This project focused on two target populations: (1) Pūlama staff and (2) Pūlama agitated patients. Pūlama staff were trained to implement music and activity intervention. Following training, agitated patients were sampled as recipients of nonpharmacologic intervention. Methods to assess project outcomes include Pittsburg Agitation Scale (PAS) scores and CMC hospital records. PAS scores were obtained before and after implementation of intervention to determine if the addition of nonpharmacologic intervention reduced agitation severity. Additionally, CMC hospital records were evaluated to see if the addition of these interventions impacted (a) use of patient sitters and (b) use of “as needed” (PRN) medications for agitation.
Over the course of 3 months, 100 episodes of agitation were addressed using music and activity and evaluated using the PAS. Analysis showed an average decrease in agitation severity
for all behavioral groups scored by the PAS after intervention.
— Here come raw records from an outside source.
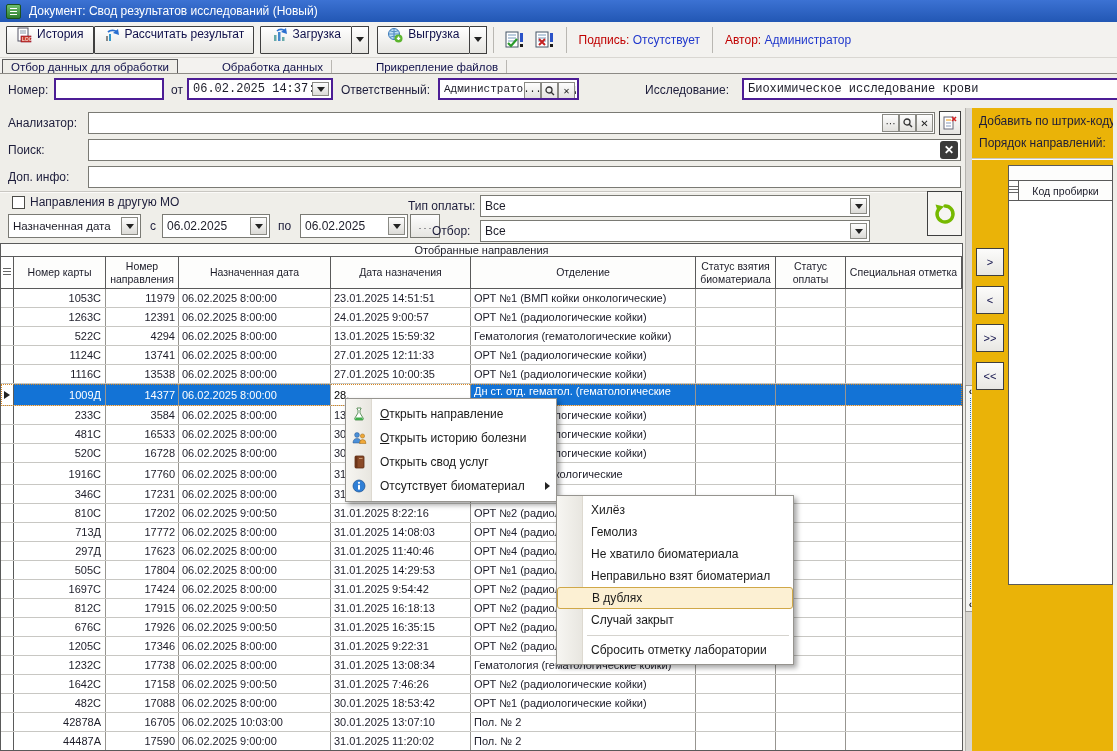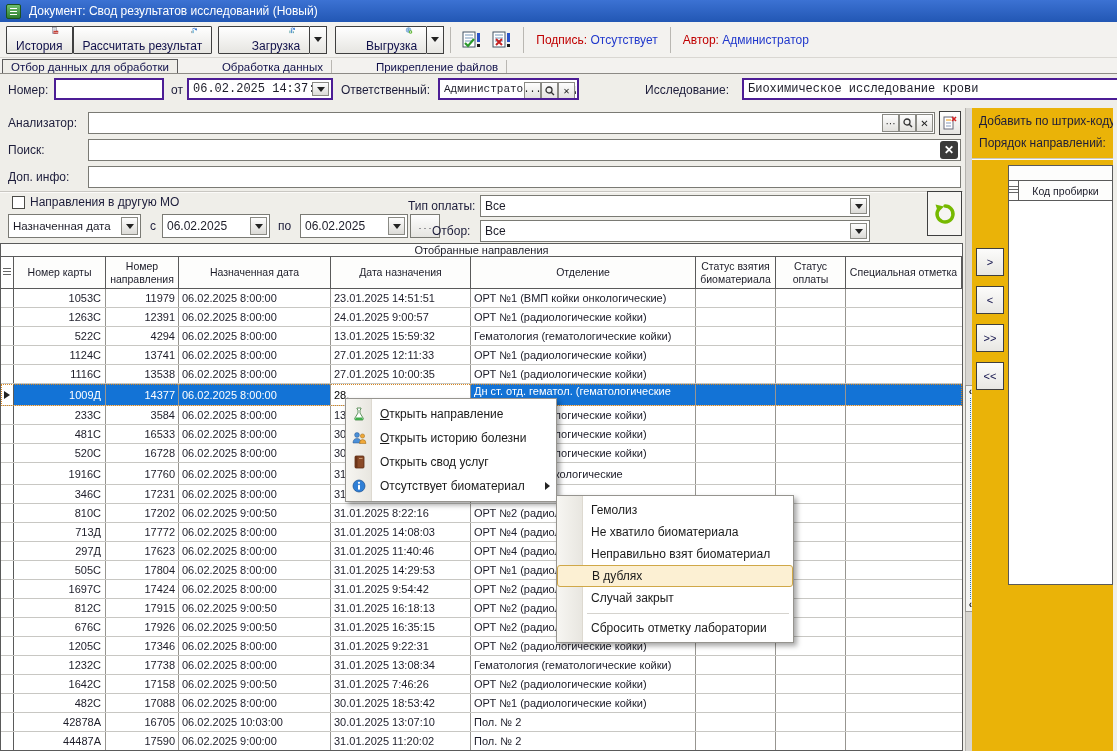--- a/index.html
+++ b/index.html
@@ -11,21 +11,21 @@
   .titlebar { position:absolute; left:0; top:0; width:100%; height:22px;
     background:linear-gradient(#3c72d3,#2257b4); color:#fff; display:flex; align-items:center; gap:8px; padding-left:6px; }
   .titlebar .ticon { width:15px; height:15px; background:linear-gradient(#6fc06f,#2f7d2f); border:1px solid #1c521c; border-radius:2px; position:relative; }
   .titlebar .ticon:before { content:""; position:absolute; left:3px; top:3px; right:3px; height:1px; background:#fff; box-shadow:0 3px 0 #fff,0 6px 0 #fff; }
   .titlebar .ttext { font-size:12px; }
 
   
   .toolbar { position:absolute; left:0; top:22px; width:100%; height:36px; background:#f3f2ef;
     border-bottom:1px solid #d9d7d2; display:flex; align-items:center; padding-left:6px; }
   .tbtn { height:28px; border:1px solid #3f3f3f; border-radius:1px; background:linear-gradient(#ffffff,#e6e5e1);
-    display:flex; align-items:flex-end; gap:5px; padding:0 9px; font-size:12px; color:#10104a; cursor:default;flex-direction:column; }
+    display:flex; align-items:flex-start; gap:5px; padding:0 9px; font-size:12px; color:#10104a; cursor:default; }
   .dd { width:17px; height:28px; border:1px solid #3f3f3f; border-left:none; background:linear-gradient(#ffffff,#e6e5e1);
     display:flex; align-items:center; justify-content:center; }
   .tri-d { width:0; height:0; border-left:4px solid transparent; border-right:4px solid transparent; border-top:5px solid #222; }
   .tsep { width:1px; height:26px; background:#b9b7b2; margin:0 6px; }
   .ticonbtn { width:26px; height:26px; display:flex; align-items:center; justify-content:center; margin:0 2px; }
   .tstat { font-size:12px; margin:0 6px; white-space:nowrap; }
   .tstat .rlab { color:#c00000; }
   .tstat .bval { color:#2038cc; }
 
   
@@ -668,20 +668,23 @@
             <rect x="6" y="5.8" width="2" height="5" rx="0.8" fill="#fff"></rect>
           </svg>
         </span>
         <span class="mlabel">Отсутствует биоматериал</span>
         <span class="marrow"></span>
       </div>
     </div>
 
   <div class="menu" id="labsubmenu">
     <div class="gutter"></div>
+  <div class="mitem">
+        <span class="mlabel">Хилёз</span>
+      </div>
       <div class="mitem">
         <span class="mlabel">Гемолиз</span>
       </div>
       <div class="mitem">
         <span class="mlabel">Не хватило биоматериала</span>
       </div>
       <div class="mitem">
         <span class="mlabel">Неправильно взят биоматериал</span>
       </div>
       <div class="mitem hl">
Incidentally, during the intervention period, CMC hospital records showed patient sitter use increased. Also, during this period, there was a decrease in PRN lorazepam use and an increase in PRN haloperidol use for the indication of agitation.
The results suggested that agitated patients benefit from interventions of music and activity. The variety of intervention strategies utilized by staff support the need to individualize interventions to the preferences of each patient. Suggestions for sustainment of the project include modifying activity supplies to ease use, enhancing security of supplies, and considering various agitation assessment tools.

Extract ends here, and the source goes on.